闘病生活を送られていた、小林麻央さんが先日ご逝去されました。心よりご冥福をお祈りいたします。

ネットでは、彼女の生き方を称える内容から、施術された治療についてまで、さまざまな憶測による話題で溢れています。
私はご本人にお会いしたこともなく、勿論お話しをしたこともありませんので、その議論をする気持ちはありません。

以前、「オンコロ」のサイトにおいて、麻央さんのブログについて書かせていただきました。

小林 麻央さん 乳がん罹患のニュースに触れて~同じ乳がんサバイバーの視点から~
闘病ブログの在り方の意味とは ~乳がんサバイバーの視点から②~

彼女のブログを読んでいらっしゃったかたも、多いのでは、と思います。
それまで隠密にしていたご病気がマスコミに漏れ、ご主人である市川海老蔵さんが記者会見を開かざるを得なかった日から、そう遠くないタイミングで「KOKORO.」は開設されました。当初は、ご自身がご家族を含めたプライバシーを守るために、自ら情報を発信したように感じました。麻央さんが綴る、真っすぐで優しさが伝わるそのブログは、瞬く間に大勢の読者を持つことになります。

皆さんの中にも、ご自身でブログを運営されているかたもいらっしゃると思います。
また、お気に入りブログがあり、読んでいらっしゃるかたも多いでしょう。

闘病ブログは、時に書き手が読者からのコメントに励まされ、時に読者が書き手に共感を得たり、と、目には見えないお互いの「励まし」に繋がることは、私も経験したことです。
孤独な病との闘いに向かい合う中での「ブログ」は、先日、可知が記事で掲載しました、ASCO2017で発表された「精神療法的介入法」(CARM)に繋がる部分もあると思いました。

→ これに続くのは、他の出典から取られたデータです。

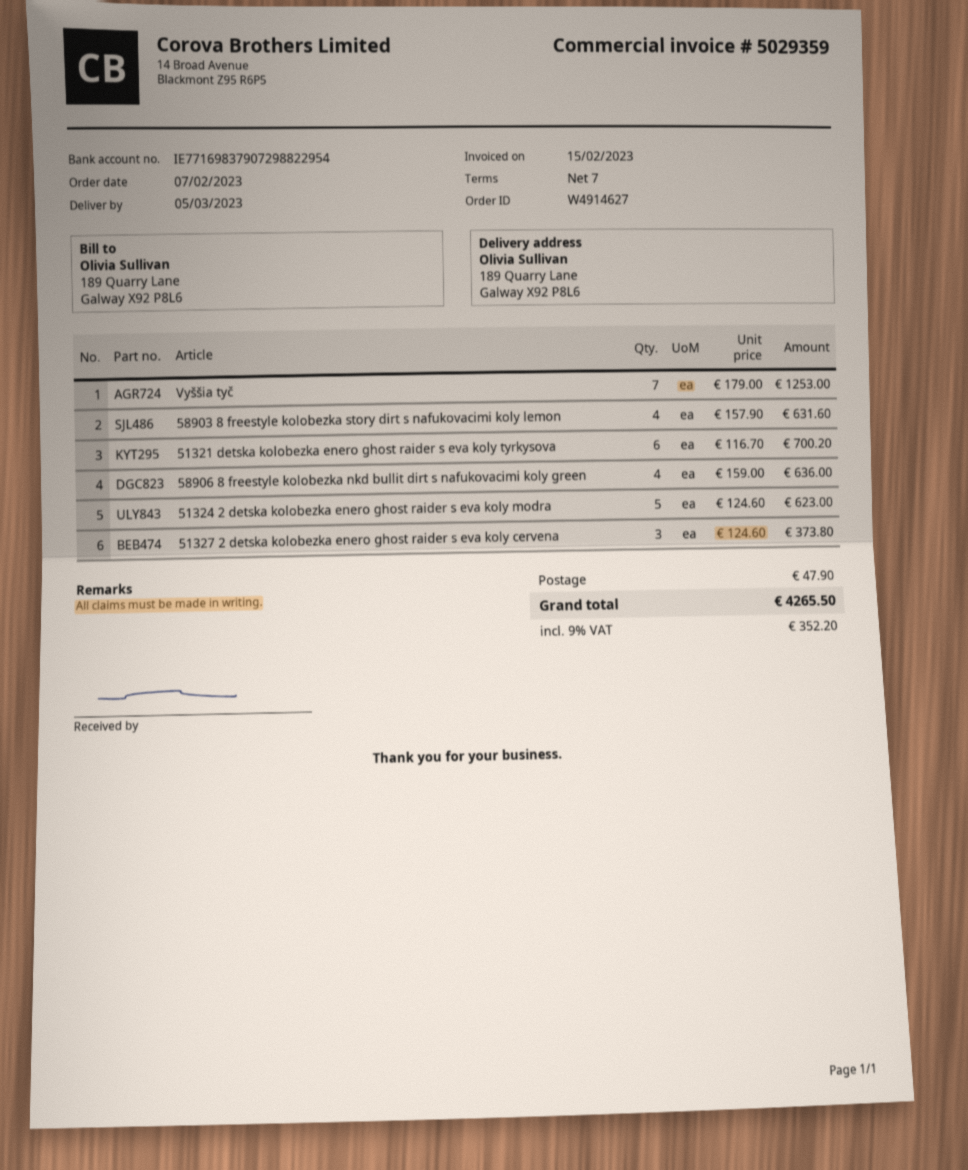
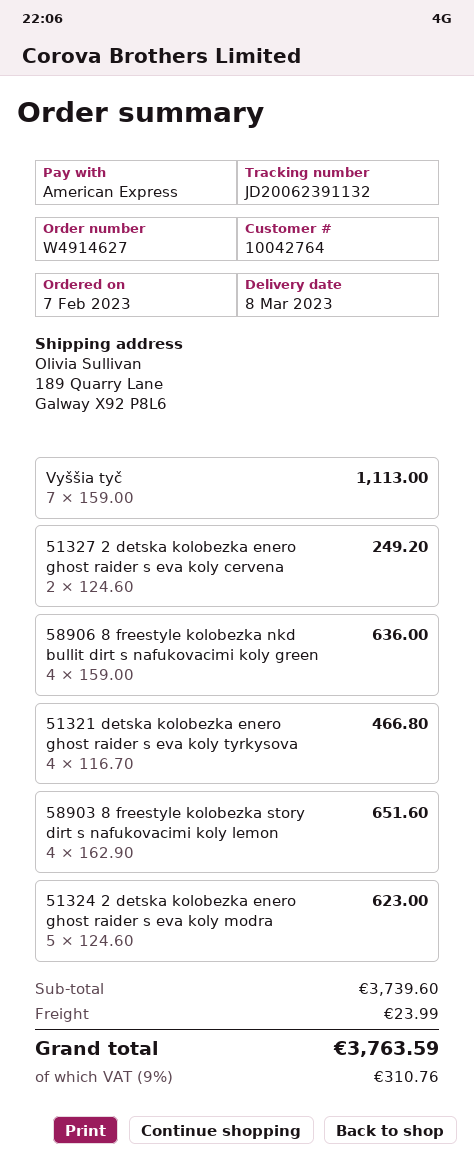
delivery date: 2023-03-05 -> 2023-03-08
Vyššia tyč: 7 x 179.00 = 1253.00 -> 7 x 159.00 = 1113.00
58903 8 freestyle kolobezka story dirt s nafukovacimi koly lemon: 4 x 157.90 = 631.60 -> 4 x 162.90 = 651.60
51321 detska kolobezka enero ghost raider s eva koly tyrkysova: 6 x 116.70 = 700.20 -> 4 x 116.70 = 466.80
51327 2 detska kolobezka enero ghost raider s eva koly cervena: 3 x 124.60 = 373.80 -> 2 x 124.60 = 249.20
shipping: 47.90 -> 23.99
tax: 9% = 352.20 -> 9% = 310.76
total: 4265.50 -> 3763.59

皮肉なことに、闘病ブログはそのブロガーさんの症状が重いほど人気が高い。
ブロガーさんがお亡くなりになると、ブロガーさんから更新されることはなく、読者はその沈黙により訃報を悟ることになります。読ませていただいたブログでもそのようなことに直面したことがあり、時が止まってしまったそのブログに対して、非常に空虚でやるせない気持ちに襲われたことが何度かありました。

「KOKORO.」の更新は、ご本人の笑顔の写真で最後になりましたが、日付をさかのぼって英訳され、世界中からアクセスできるようになりました。これからも更新され続ける生きたブログは、ご本人の力強い鼓動を今も肌身に感じ取ることができ、再び新しい気持ちが芽生える感覚です。海外で病気と闘っている人やそのご家族、ご友人のみなさんが、私たちが更新を楽しみにしていた気持ちと同様に、目には見えないお互いの「励まし」へと築かれていくことを期待しています。

大きな影響力をもった「KOKORO.」は、単なる闘病ブログ枠を超えた、愛情溢れる言葉を紡いだひとつの作品となりました。最後のブログの言葉は、沢山の人たちに前向きな明るい気持ちになることと信じています。